Approximate iterative Least Squares algorithms for GPS positioning

Abstract

The efficient implementation of positioning algorithms is investigated for Global Positioning System (GPS) and Differential GPS (DGPS). This is particularly important for smart phones with battery limitations. With the help of the information from base stations, Assisted GPS (AGPS) and DGPS can do the positioning more efficiently and more precisely than GPS. In order to do the positioning, the pseudoranges between the receiver and the satellites are required. The most commonly used algorithm for position computation from pseudoranges is non-linear Least Squares (LS) method.
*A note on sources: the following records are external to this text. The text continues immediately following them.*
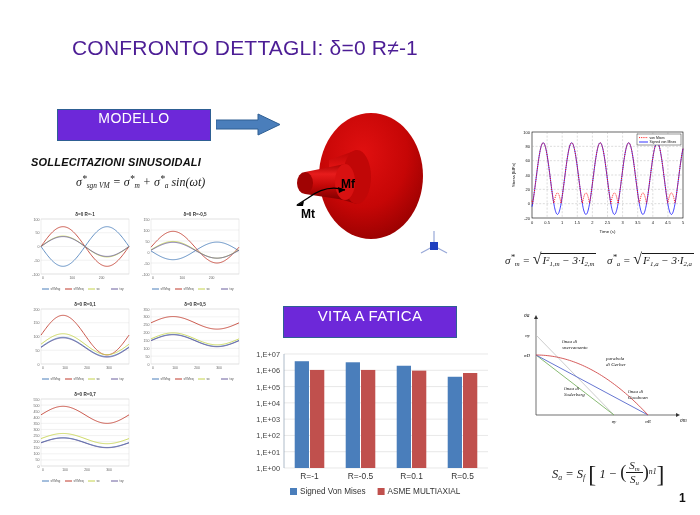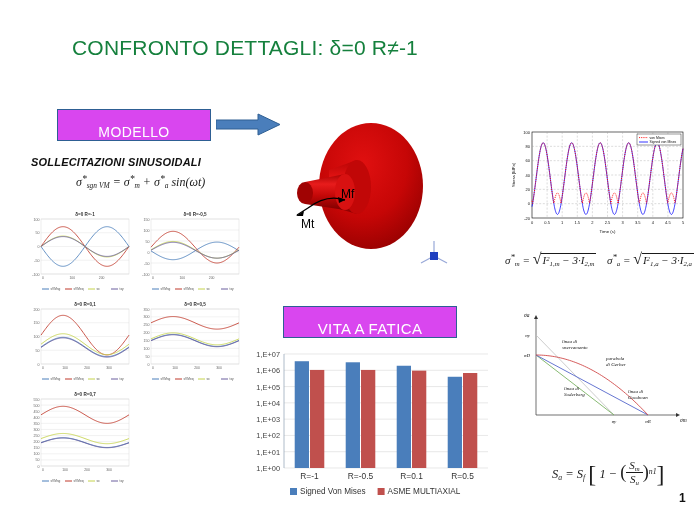"CONFRONTO DETTAGLI: δ=0 R≠-1" .title { color: #15803d -> #4c1d95 }
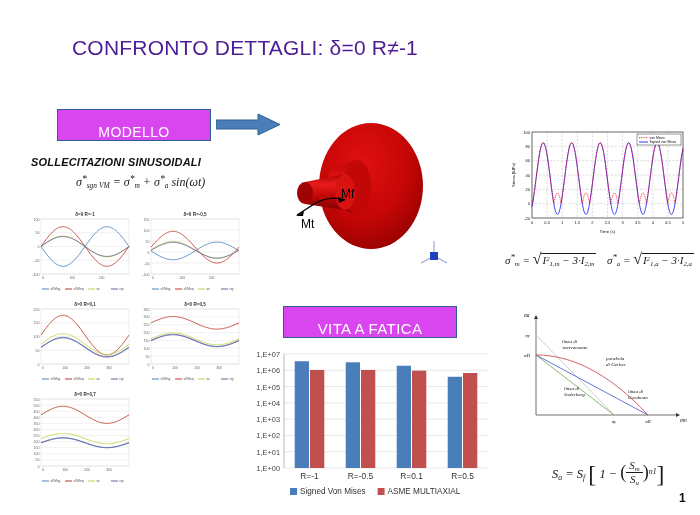"MODELLO" .bluebox { align-items: flex-end -> flex-start; background: #d946ef -> #6d28d9 }
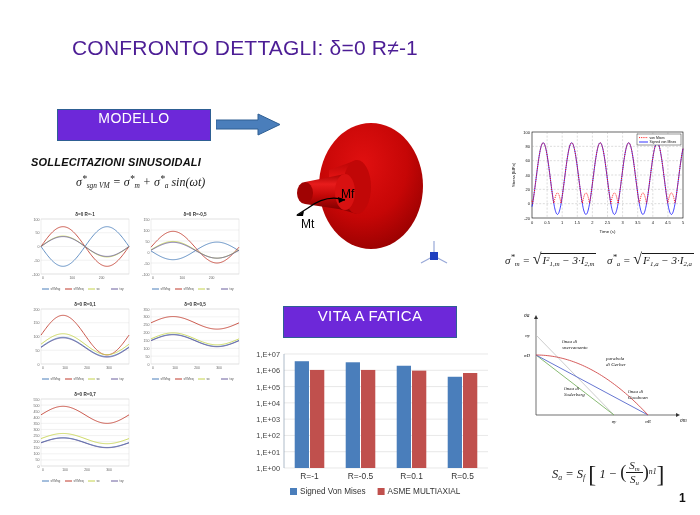"Mf" #model-wrap { font-weight: none -> bold; top: 110px -> 100px }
Linearization is done to convert the non-linear system of equations into an iterative procedure, which requires the solution of a linear system of equations in each iteration, i.e. linear LS method is applied iteratively. CORDIC-based approximate rotations are used while computing the QR decomposition for solving the LS problem in each iteration. By choosing accuracy of the approximation, e.g. with a chosen number of optimal CORDIC angles per rotation, the LS computation can be simplified. The accuracy of the positioning results is compared for various numbers of required iterations and various approximation accuracies using real GPS data. The results show that very coarse approximations are sufficient for a reasonable positioning accuracy. Therefore, the presented method reduces the computational complexity significantly and is highly suitable for hardware implementation.